Ripple is not a company or service, it is an Internet protocol. Just as the Hypertext Transfer Protocol (HTTP) is a set of rules for building and sharing websites, and the Simple Mail Transfer Protocol (SMTP) is a set of rules for sending emails, The Ripple Protocol is a set of rules for how to send payments on the Internet. Unlike traditional payment platforms (PayPal, VISA, etc.) that run on closed, proprietary, for-profit networks, Ripple is not owned or controlled by anyone, can be freely used by everyone, and has no operator or network fees.

Ripple offers superior utility to users, merchants, developers, and businesses. Anyone with an Internet connection can create a Ripple account. Merchants can boost their profit margin by using Ripple as a payment solution. Developers can integrate Ripple directly into new software.
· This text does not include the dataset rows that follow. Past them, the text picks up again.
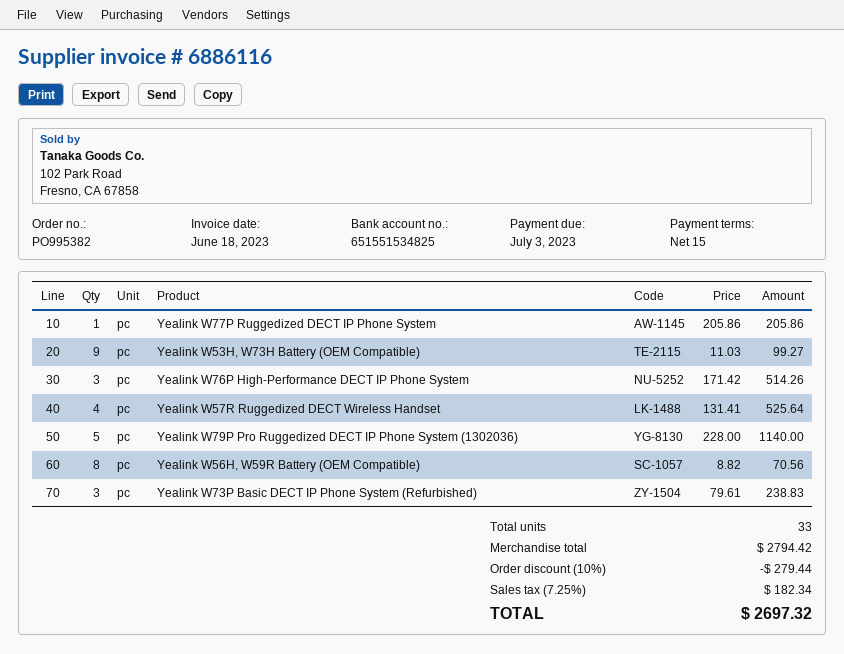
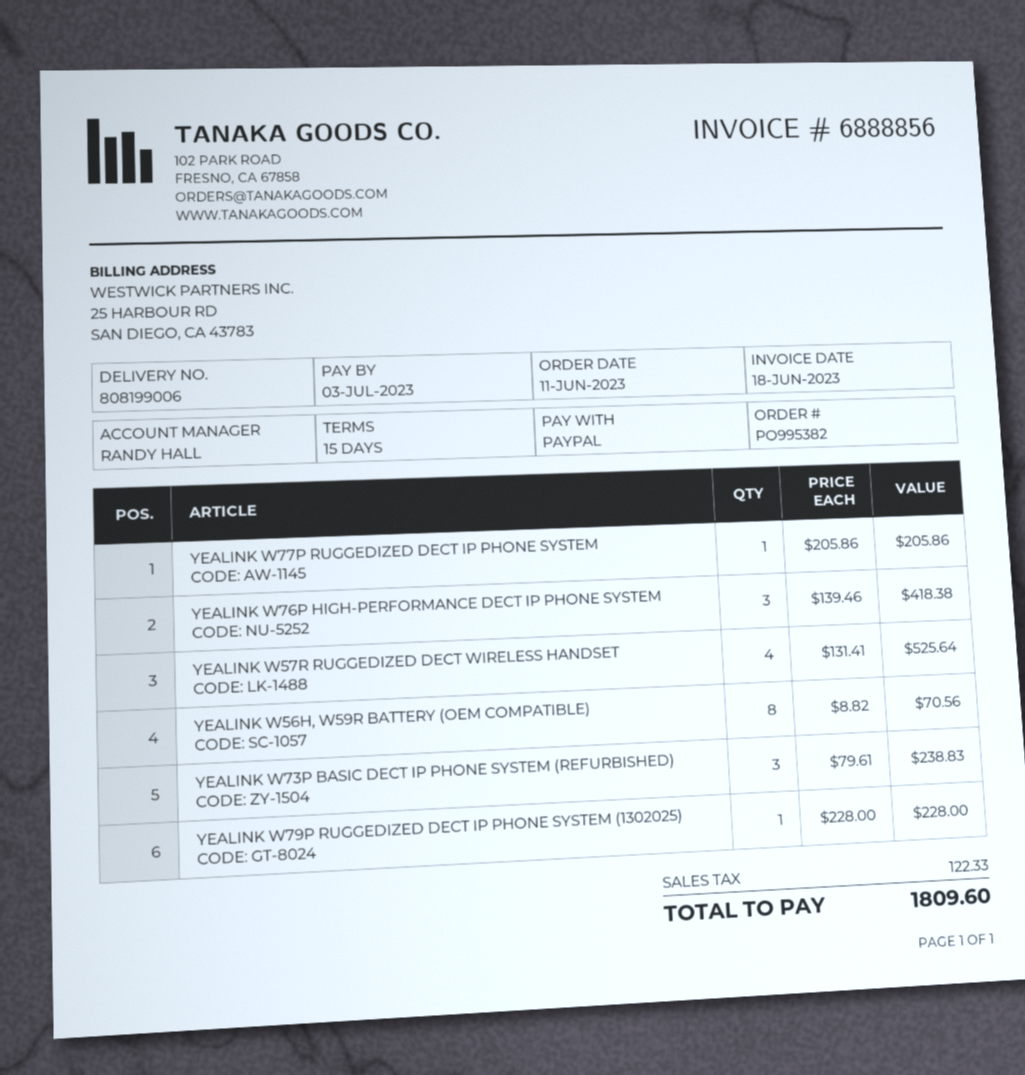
invoice number: 6886116 -> 6888856
Yealink W53H, W73H Battery (OEM Compatible): 9 x 11.03 = 99.27 -> none
Yealink W76P High-Performance DECT IP Phone System: 3 x 171.42 = 514.26 -> 3 x 139.46 = 418.38
Yealink W79P Pro Ruggedized DECT IP Phone System (1302036): 5 x 228.00 = 1140.00 -> none
YEALINK W79P RUGGEDIZED DECT IP PHONE SYSTEM (1302025): none -> 1 x 228.00 = 228.00
discount: 10% = 279.44 -> none
tax: 182.34 -> 122.33
total: 2697.32 -> 1809.60

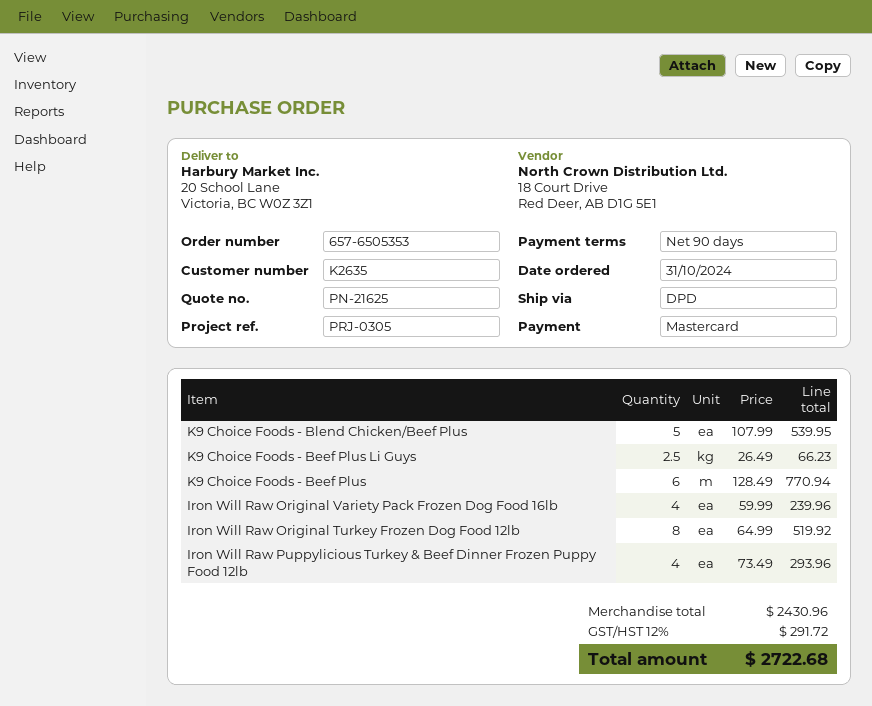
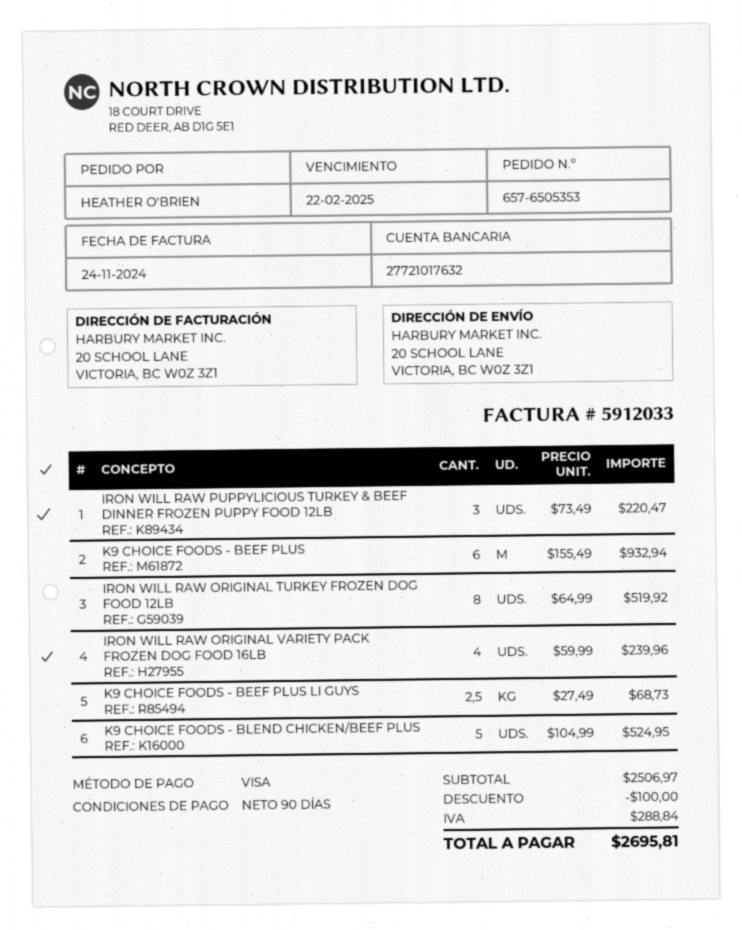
payment method: Mastercard -> Visa
K9 Choice Foods - Blend Chicken/Beef Plus: 5 x 107.99 = 539.95 -> 5 x 104.99 = 524.95
K9 Choice Foods - Beef Plus Li Guys: 2.5 x 26.49 = 66.23 -> 2.5 x 27.49 = 68.73
K9 Choice Foods - Beef Plus: 6 x 128.49 = 770.94 -> 6 x 155.49 = 932.94
Iron Will Raw Puppylicious Turkey & Beef Dinner Frozen Puppy Food 12lb: 4 x 73.49 = 293.96 -> 3 x 73.49 = 220.47
subtotal: 2430.96 -> 2506.97
discount: none -> 100.00
tax: 291.72 -> 288.84
total: 2722.68 -> 2695.81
Businesses can use Ripple on the front-end to provide payments services to their customers or on the back-end as cheaper and more efficient payment infrastructure than ACH, SWIFT, or the credit/debit card networks.

The Math-Based Money Revolution

In 2009, Bitcoin was invented and introduced the world to the concept of math-based money. Previously, accounts and transactions were always controlled by corporations: banks, payment service providers, money service businesses, and other financial institutions. In math-based systems, accounts and transactions are automatically controlled by algorithms running on servers around the world. Because math-based money systems solve many of the inefficiencies and limitations of traditional finance, the last few years have seen a boom in new financial technologies based on mathematical principles.

Bringing Math-Based Money to the Mainstream

Ripple brings the advantages of math-based payment systems to a mainstream market. While Bitcoin is a single currency used within a closed economy, Ripple allows users to make payments in any currency across disparate economies. You could say that Ripple plays well with others – it was designed to integrate seamlessly with existing economic systems while also providing users with the advanced utility of the next generation of FINTech. 

How Does Ripple Work?

Ripple is a multi-faceted system with diverse functions and many moving parts. Here are the three primary components that make Ripple run:

1. Ripple is an open payment network. Ripple is the only payment network that is free to everyone and lets anyone send payments in any currency to anyone in the world.

2. Ripple is a distributed currency exchange. Using Ripple, anyone can directly trade currencies at the best available rate with no fees or added margin. Ripple’s Forex feature makes cross-currency payments easy — you can pay using whatever currency you want and the recipient receives whatever currency he or she wants.

3. Ripple is a currency. The Ripple network contains a digital currency called “ripples” or “XRP” that — in addition to holding value — plays an important security function within the system: by charging an infinitesimal amount of XRP for all transactions, Ripple protects the network from DDoS and other unwanted interference.

The Internet Isn’t Finished Yet

The Internet has changed the way we live our lives in dramatic ways, but it has not yet lived up to its full potential. Payments are far too expensive, slow, and limited. A universal payment protocol like Ripple can change the rules for how we do business. It can impact a wide range of markets including e-commerce, global remittance, payment services, currency exchange, and more. It can disrupt inefficient systems and create new business opportunities. Widely implemented, it can accelerate global commerce, and create a new standard for how we send and receive money.